Supplied records below:
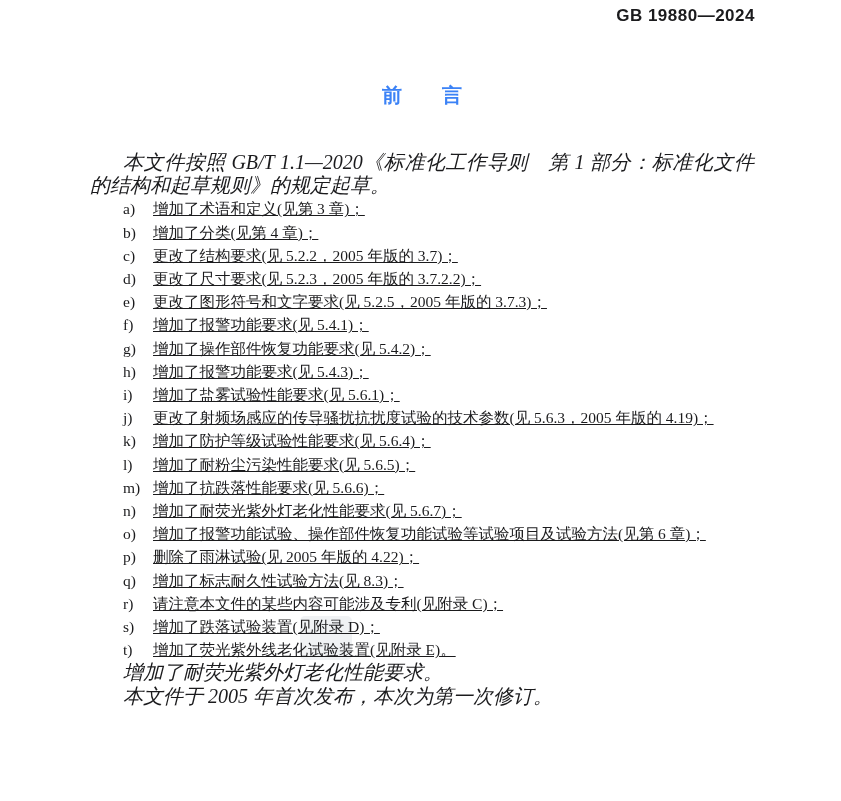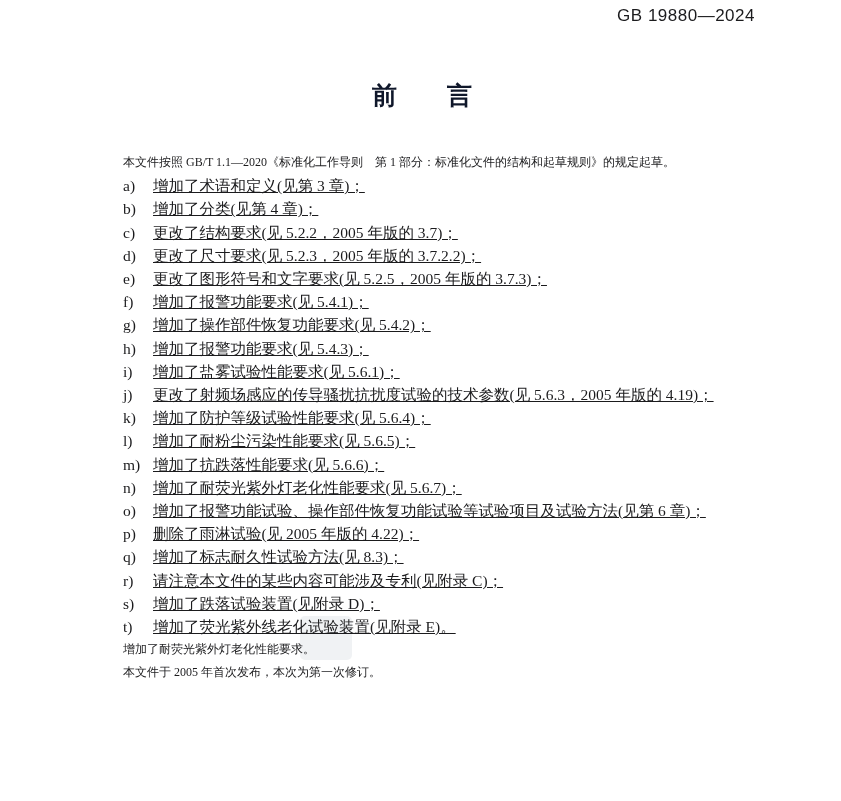--- a/index.html
+++ b/index.html
@@ -25,7 +25,7 @@
     top:6px; right:86px;
     font-family:"Liberation Sans","DejaVu Sans",sans-serif;
     font-size:17px;
-    font-weight:400;
+    font-weight:700;
     letter-spacing:.5px;
     z-index:2;
   }

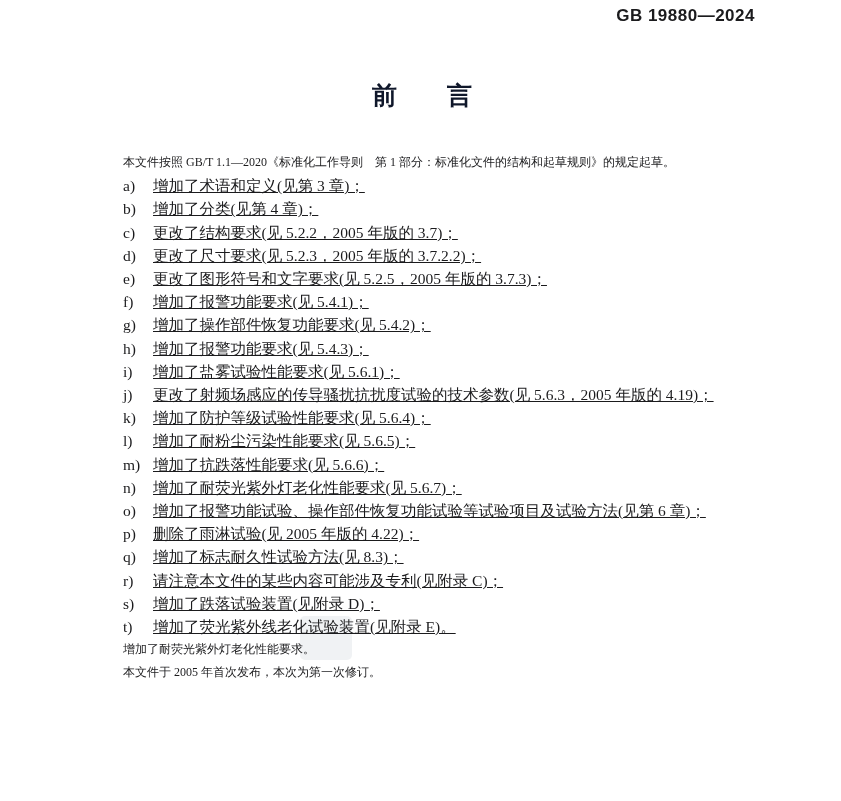--- a/index.html
+++ b/index.html
@@ -36,12 +36,12 @@
   }
   .title {
     font-family:"Liberation Sans","DejaVu Sans",sans-serif;
-    font-size:25px;
+    font-size:20px;
     font-weight:700;
     text-align:center;
     line-height:30px;
     margin-bottom:41px;
-    color:#0f172a;
+    color:#3b82f6;
   }
   .para {
     font-size:12px;

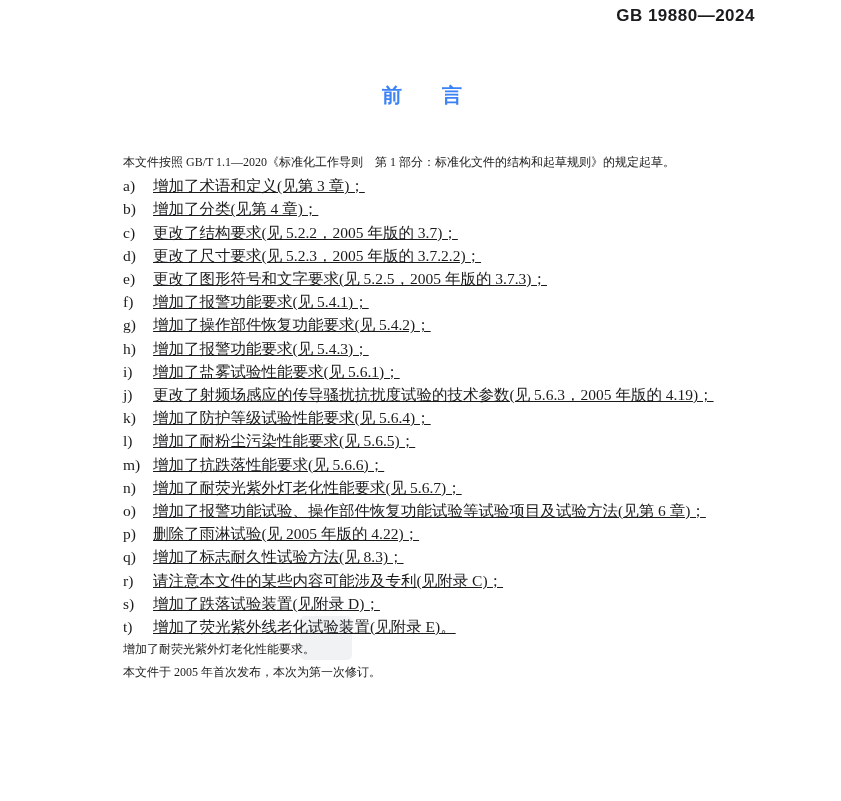--- a/index.html
+++ b/index.html
@@ -44,10 +44,11 @@
     color:#3b82f6;
   }
   .para {
-    font-size:12px;
+    font-size:20px;
     line-height:23.2px;
     text-align:justify;
     text-indent:33px;
+    font-style:italic;
   }
   .change-item {
     display:flex;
End of Supplied records.
What needs to be done: Go through the records and repeat each one exactly, skipping anything that is a picture.

Solved problem:
--- a/index.html
+++ b/index.html
@@ -25,7 +25,7 @@
     top:6px; right:86px;
     font-family:"Liberation Sans","DejaVu Sans",sans-serif;
     font-size:17px;
-    font-weight:400;
+    font-weight:700;
     letter-spacing:.5px;
     z-index:2;
   }

--- a/index.html
+++ b/index.html
@@ -36,12 +36,12 @@
   }
   .title {
     font-family:"Liberation Sans","DejaVu Sans",sans-serif;
-    font-size:25px;
+    font-size:20px;
     font-weight:700;
     text-align:center;
     line-height:30px;
     margin-bottom:41px;
-    color:#0f172a;
+    color:#3b82f6;
   }
   .para {
     font-size:12px;

--- a/index.html
+++ b/index.html
@@ -44,10 +44,11 @@
     color:#3b82f6;
   }
   .para {
-    font-size:12px;
+    font-size:20px;
     line-height:23.2px;
     text-align:justify;
     text-indent:33px;
+    font-style:italic;
   }
   .change-item {
     display:flex;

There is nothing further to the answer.